The conservation of mass is a fundamental law of science stating that mass cannot be created or destroyed in a chemical reaction. The total mass of everything you start with equals the total mass of everything you end up with. Antoine Lavoisier first established this principle in 1789, and it remains one of the most important ideas in chemistry and physics.
How Conservation of Mass Works
In any chemical reaction, atoms rearrange themselves into new combinations, but no atoms appear out of nowhere and none vanish. If you could weigh every single substance going into a reaction and every substance coming out, those two numbers would match exactly. This applies to any closed system where nothing escapes and nothing enters from outside.
Take a simple example: when magnesium reacts with nitrogen gas, the atoms of magnesium and nitrogen rearrange to form magnesium nitride. The total weight of magnesium and nitrogen you started with equals the total weight of magnesium nitride you produced. Not a fraction of a gram more, not a fraction less. The atoms simply shuffled into a new arrangement.
Why Mass Seems to Disappear
The most common point of confusion is burning. Watch a 300 kg tree burn down and you’re left with about 10 kg of ash. It looks like 290 kg of matter just vanished. It didn’t. When wood burns, it reacts with oxygen from the air and produces carbon dioxide gas and water vapor, both of which float away invisibly into the atmosphere. The “missing” 290 kg is all there, just dispersed as gases you can’t see. If you could capture every molecule of smoke, carbon dioxide, and water vapor in a sealed container, the total mass would still equal the original tree plus the oxygen it consumed.
This is exactly the kind of observation that tripped up scientists before Lavoisier. Once he started carefully measuring gases along with solids and liquids, the math worked out perfectly every time.
The Atomic Explanation
John Dalton’s atomic theory, developed in the early 1800s, gave conservation of mass a deeper explanation. His key ideas: all matter is made of tiny particles called atoms, and atoms cannot be created or destroyed in chemical reactions. They can only be rearranged, combined, or separated. Since atoms have fixed masses and none are gained or lost during a reaction, the total mass stays constant.
We’ve since learned that atoms can be split (nuclear fission) or fused together (nuclear fusion), and that atoms of the same element can have slightly different masses (isotopes). But for everyday chemistry, Dalton’s reasoning holds perfectly. Atoms reshuffle, and the mass stays the same.

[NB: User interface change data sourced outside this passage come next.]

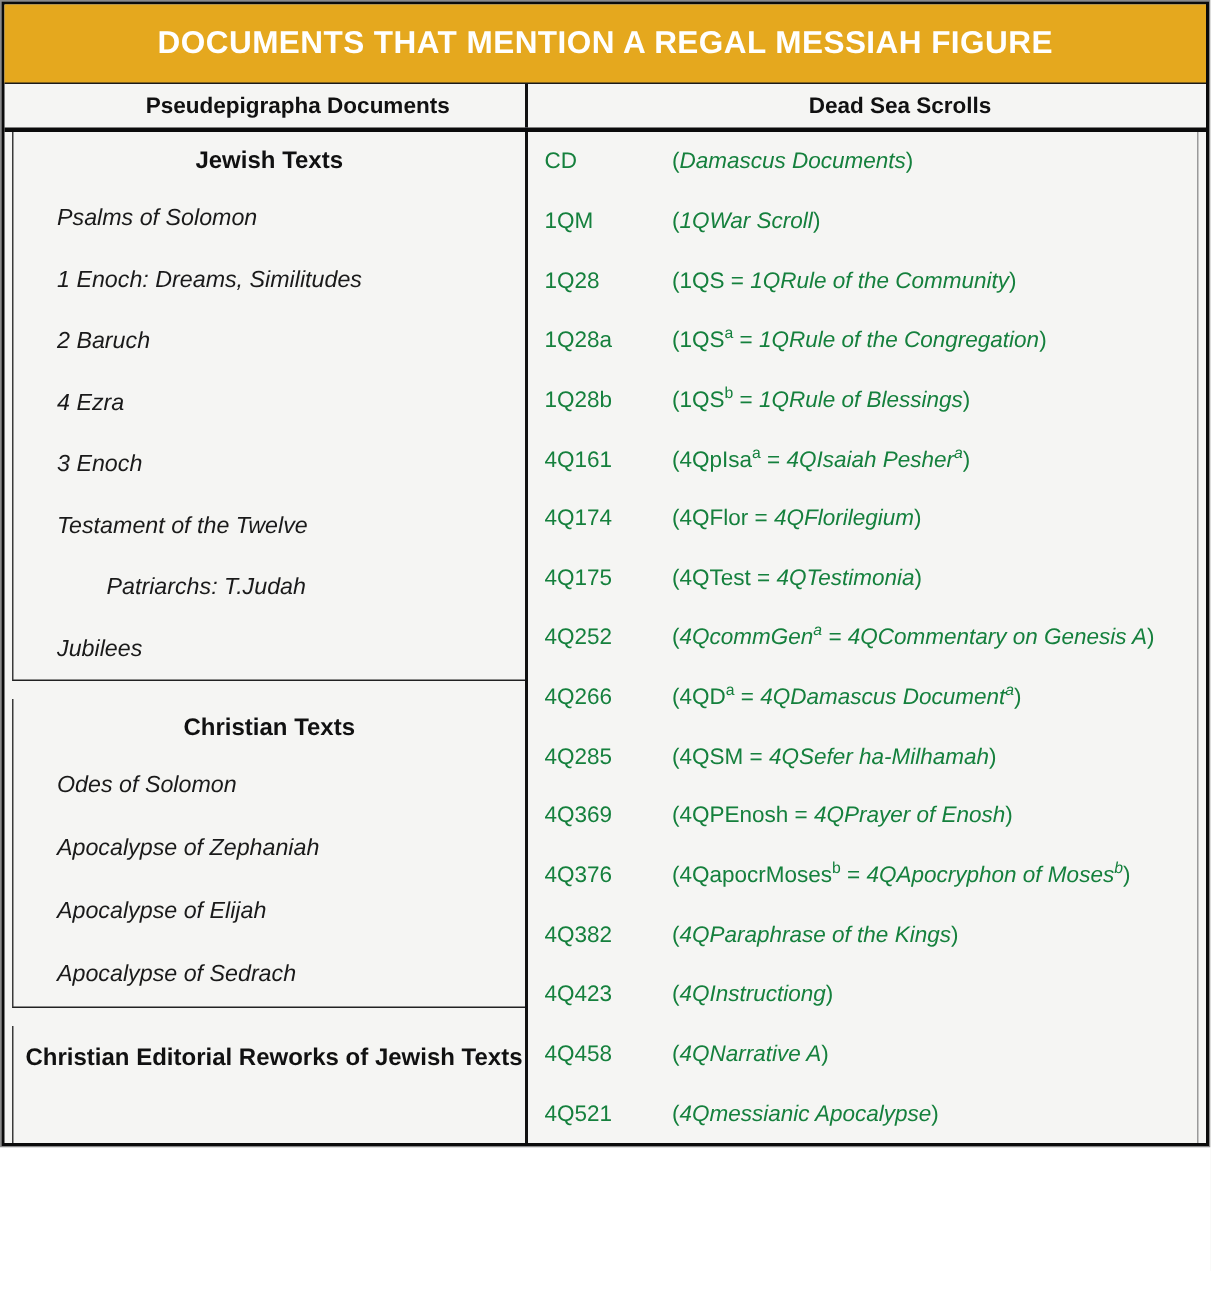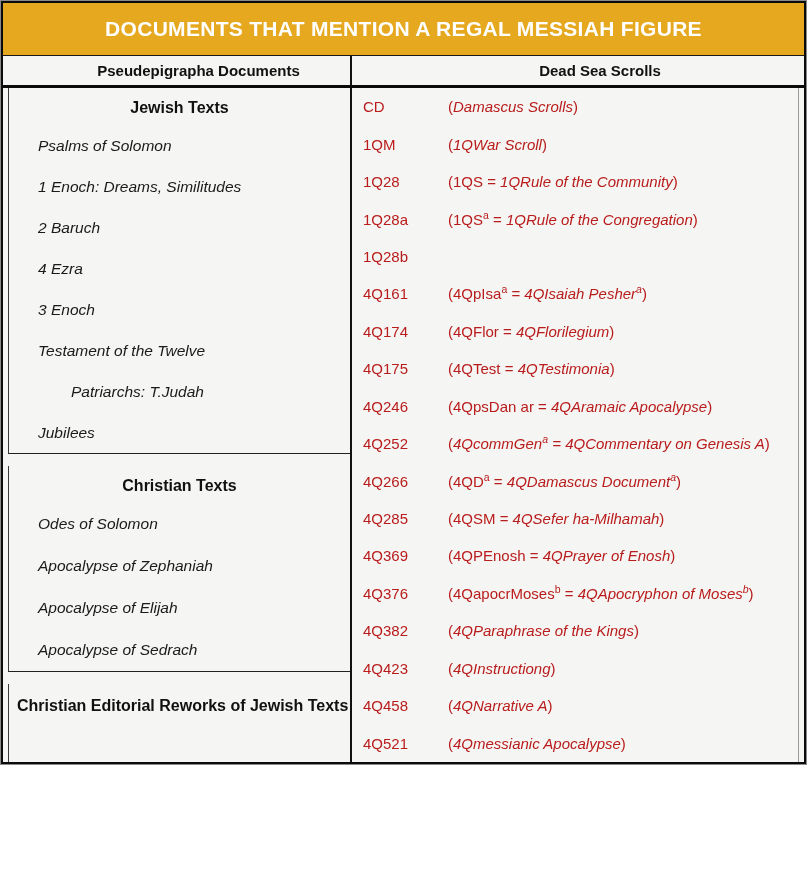--- a/index.html
+++ b/index.html
@@ -88,7 +88,7 @@
   }
   .scroll-row {
     flex:1 1 auto; display:flex; align-items:center;
-    font-size:15px; color:#b91c1c;
+    font-size:15px; color:#15803d;
     padding-left:11px;
   }
   .scroll-id { flex:0 0 85px; }

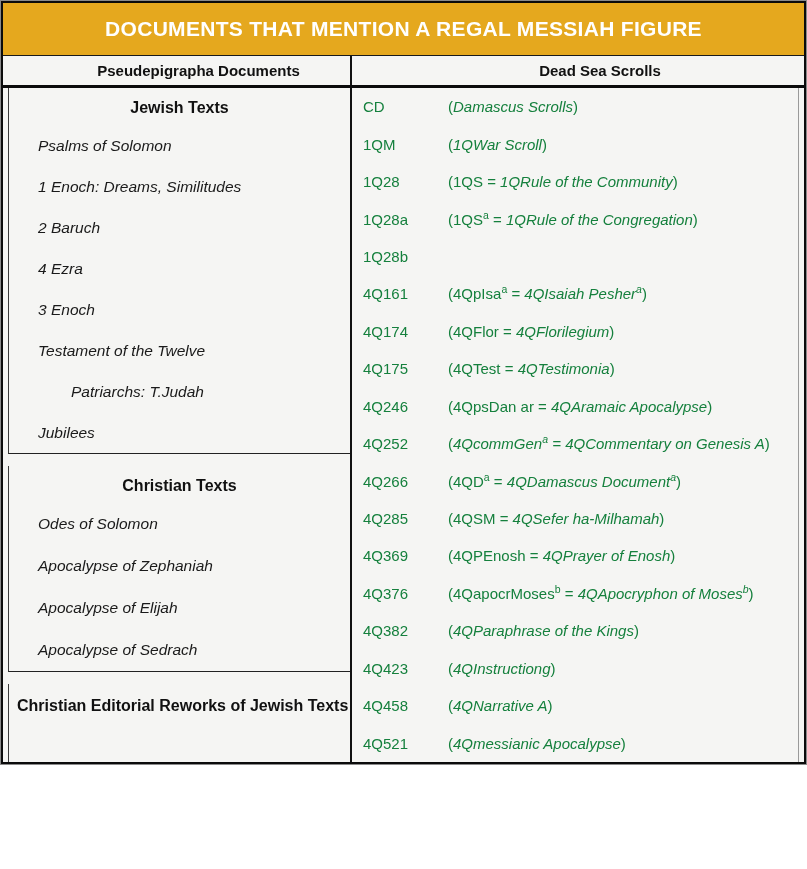--- a/index.html
+++ b/index.html
@@ -146,7 +146,7 @@
       <div class="right-col" id="right-col">
           <div class="scroll-row">
             <span class="scroll-id">CD</span>
-            <span class="scroll-paren">(<span class="name">Damascus Scrolls</span>)</span>
+            <span class="scroll-paren">(<span class="name">Damascus Documents</span>)</span>
           </div>
           <div class="scroll-row">
             <span class="scroll-id">1QM</span>

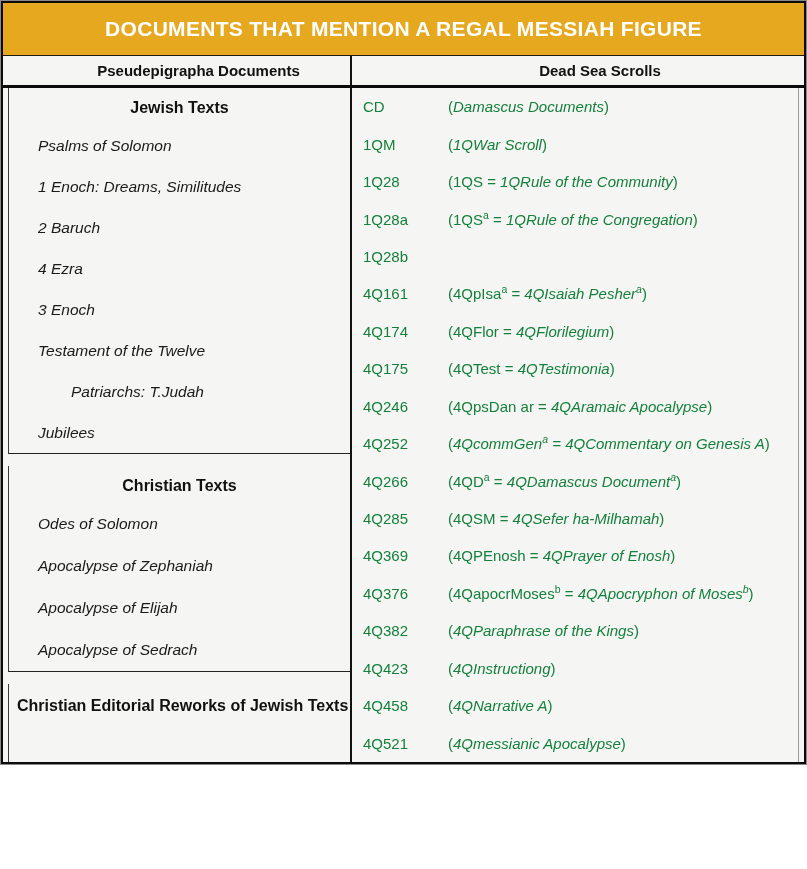--- a/index.html
+++ b/index.html
@@ -162,6 +162,7 @@
           </div>
           <div class="scroll-row">
             <span class="scroll-id">1Q28b</span>
+            <span class="scroll-paren">(<span class="abbr">1QS<sup>b</sup> = </span><span class="name">1QRule of Blessings</span>)</span>
           </div>
           <div class="scroll-row">
             <span class="scroll-id">4Q161</span>

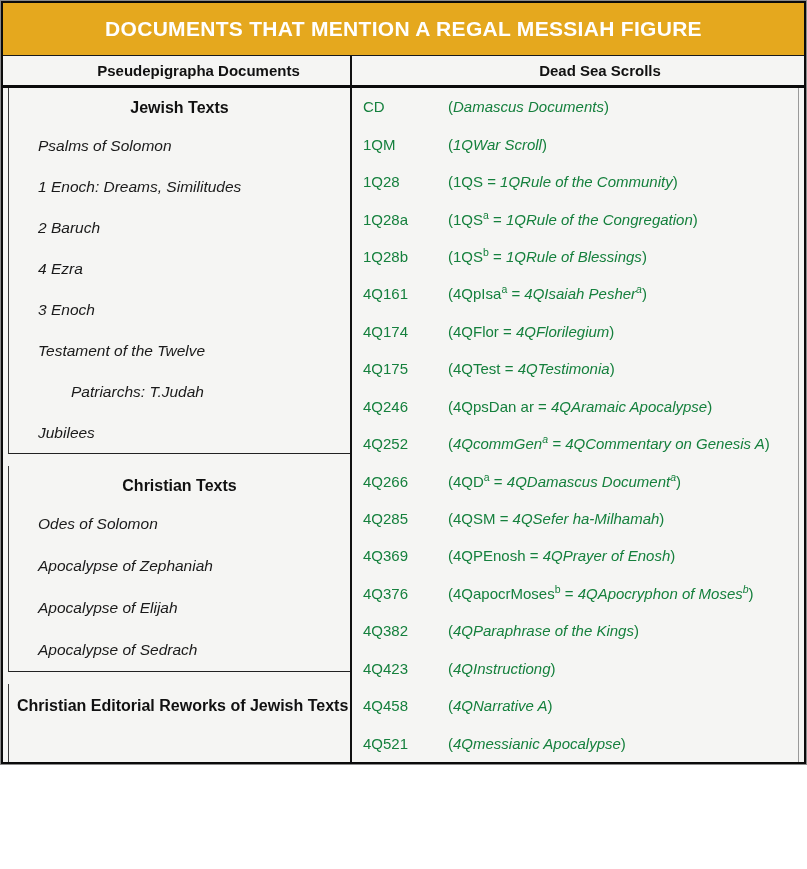--- a/index.html
+++ b/index.html
@@ -177,10 +177,6 @@
             <span class="scroll-paren">(<span class="abbr">4QTest = </span><span class="name">4QTestimonia</span>)</span>
           </div>
           <div class="scroll-row">
-            <span class="scroll-id">4Q246</span>
-            <span class="scroll-paren">(<span class="abbr">4QpsDan ar = </span><span class="name">4QAramaic Apocalypse</span>)</span>
-          </div>
-          <div class="scroll-row">
             <span class="scroll-id">4Q252</span>
             <span class="scroll-paren">(<span class="name">4QcommGen<sup>a</sup> = 4QCommentary on Genesis A</span>)</span>
           </div>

Balancing Equations and Mass
Balancing chemical equations is really just bookkeeping for conservation of mass. When chemists write out a reaction, they need the same number of each type of atom on both sides of the equation. The tool for checking this is called an atom inventory: you count every atom on the left (reactants) and every atom on the right (products).
For instance, if magnesium reacts with hydrochloric acid, the unbalanced equation shows one hydrogen atom on the left but two on the right. To fix this, you place a coefficient of 2 in front of the hydrochloric acid. Now both sides have one magnesium atom, two hydrogen atoms, and two chlorine atoms. The equation is balanced, and it reflects what actually happens: every atom that enters the reaction exits in some product.
Coefficients never change the chemical formula of a substance. They only adjust how many molecules of each substance are involved, ensuring that the atom counts (and therefore the mass) match on both sides.
Conservation of Mass in Your Body
Your own metabolism follows conservation of mass in a way that surprises most people. When you lose body fat, that mass doesn’t just “burn off” as energy. It physically leaves your body, mostly through your lungs. A study published in the British Medical Journal tracked the atoms in 10 kilograms of human fat and found that 8.4 kg leaves the body as carbon dioxide when you exhale. The remaining 1.6 kg becomes water, excreted through urine, sweat, tears, and other fluids. The process also requires inhaling 29 kg of oxygen. So the inputs (fat plus oxygen) and outputs (carbon dioxide plus water) balance out, just as Lavoisier would have predicted.
Where the Law Has Limits
For ordinary chemistry, conservation of mass is essentially exact. But at the nuclear level, the picture gets more complicated. Einstein’s famous equation, E = mc², showed that mass and energy are interchangeable. In nuclear reactions like those powering the sun or a nuclear reactor, a small amount of mass converts into an enormous amount of energy. The products of a nuclear reaction weigh slightly less than the starting materials, and that “missing” mass shows up as released energy.
This doesn’t break the law so much as expand it. Physicists now use a broader principle: the conservation of mass-energy. The total of mass plus energy remains constant. In everyday chemical reactions, the energy changes involved are so tiny that the corresponding mass change is undetectable, which is why Lavoisier’s original law works flawlessly for chemistry, cooking, metabolism, and virtually everything else you’ll encounter in daily life.